Exercise: Could you please reproduce all the records below exactly, leaving out the images?

Provided records:
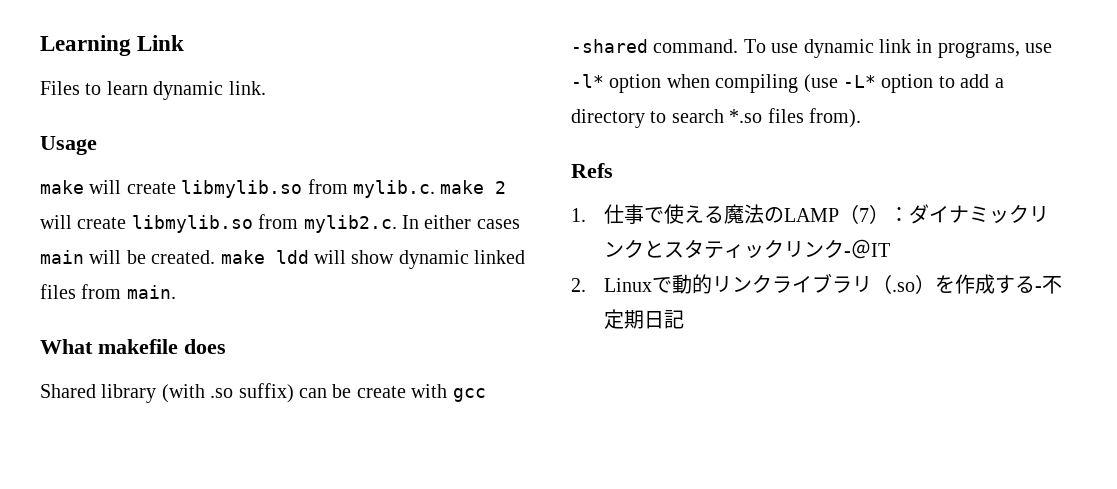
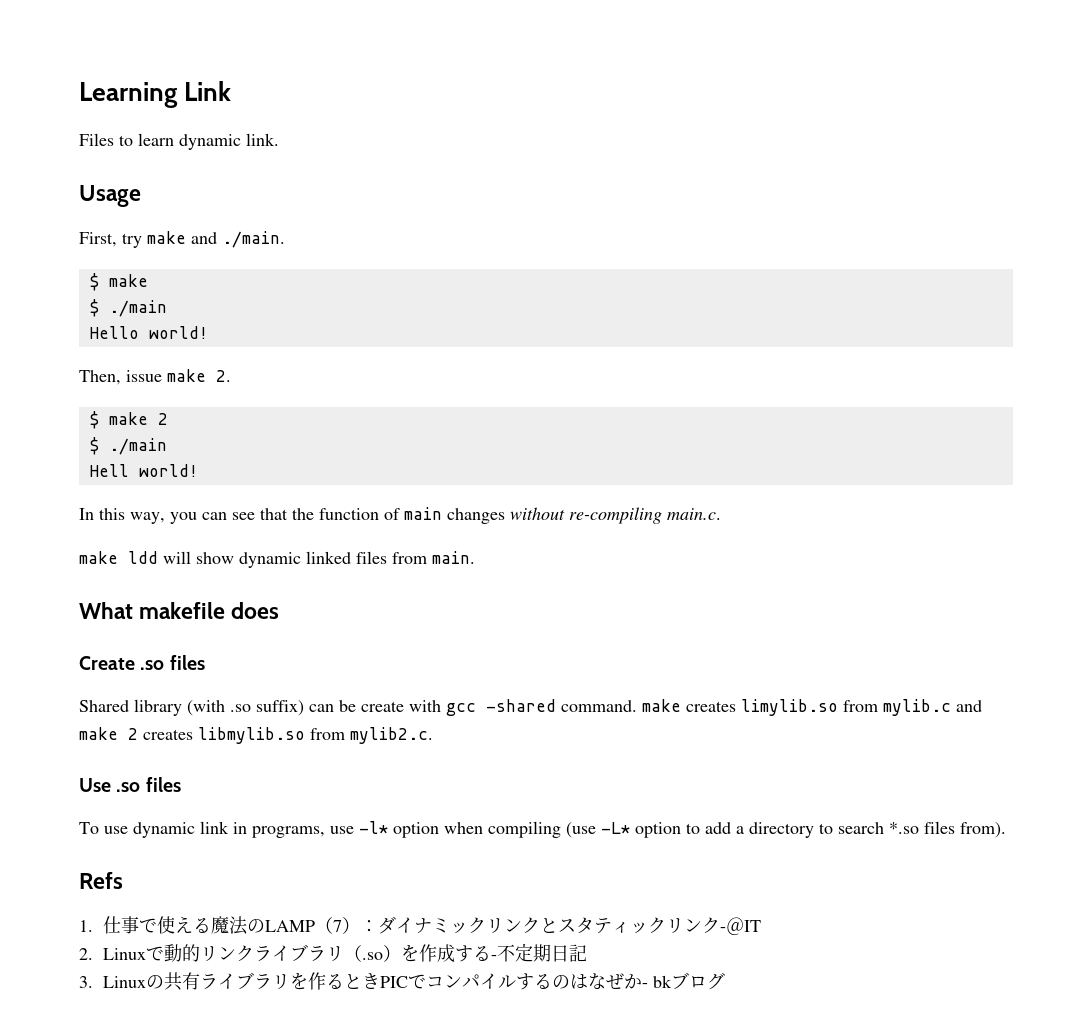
- make will create libmylib.so from mylib.c. make 2 will create libmylib.so from mylib2.c. In either cases main will be created. make ldd will show dynamic linked files from main.
+ First, try make and ./main.
+ $ make
+ $ ./main
+ Hello world!
+ Then, issue make 2.
+ $ make 2
+ $ ./main
+ Hell world!
+ In this way, you can see that the function of main changes without re-compiling main.c.
+ make ldd will show dynamic linked files from main.
+ Create .so files
- Shared library (with .so suffix) can be create with gcc -shared command. To use dynamic link in programs, use -l* option when compiling (use -L* option to add a directory to search *.so files from).
+ Shared library (with .so suffix) can be create with gcc -shared command. make creates limylib.so from mylib.c and make 2 creates libmylib.so from mylib2.c.
+ Use .so files
+ To use dynamic link in programs, use -l* option when compiling (use -L* option to add a directory to search *.so files from).
+ 3. Linuxの共有ライブラリを作るときPICでコンパイルするのはなぜか- bkブログ

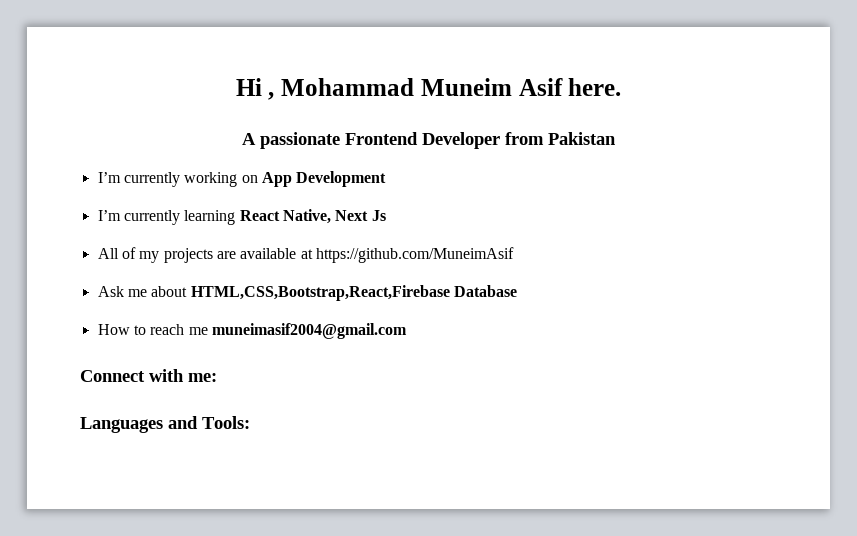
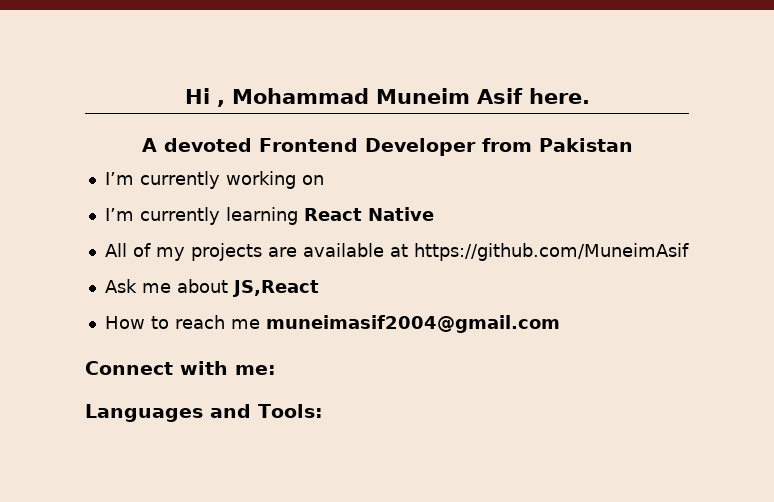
- A passionate Frontend Developer from Pakistan
+ A devoted Frontend Developer from Pakistan
- I’m currently working on App Development
+ I’m currently working on
- I’m currently learning React Native, Next Js
+ I’m currently learning React Native
- Ask me about HTML,CSS,Bootstrap,React,Firebase Database
+ Ask me about JS,React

Output for this exercise:
- make will create libmylib.so from mylib.c. make 2 will create libmylib.so from mylib2.c. In either cases main will be created. make ldd will show dynamic linked files from main.
+ First, try make and ./main.
+ $ make
+ $ ./main
+ Hello world!
+ Then, issue make 2.
+ $ make 2
+ $ ./main
+ Hell world!
+ In this way, you can see that the function of main changes without re-compiling main.c.
+ make ldd will show dynamic linked files from main.
+ Create .so files
- Shared library (with .so suffix) can be create with gcc -shared command. To use dynamic link in programs, use -l* option when compiling (use -L* option to add a directory to search *.so files from).
+ Shared library (with .so suffix) can be create with gcc -shared command. make creates limylib.so from mylib.c and make 2 creates libmylib.so from mylib2.c.
+ Use .so files
+ To use dynamic link in programs, use -l* option when compiling (use -L* option to add a directory to search *.so files from).
+ 3. Linuxの共有ライブラリを作るときPICでコンパイルするのはなぜか- bkブログ

- A passionate Frontend Developer from Pakistan
+ A devoted Frontend Developer from Pakistan
- I’m currently working on App Development
+ I’m currently working on
- I’m currently learning React Native, Next Js
+ I’m currently learning React Native
- Ask me about HTML,CSS,Bootstrap,React,Firebase Database
+ Ask me about JS,React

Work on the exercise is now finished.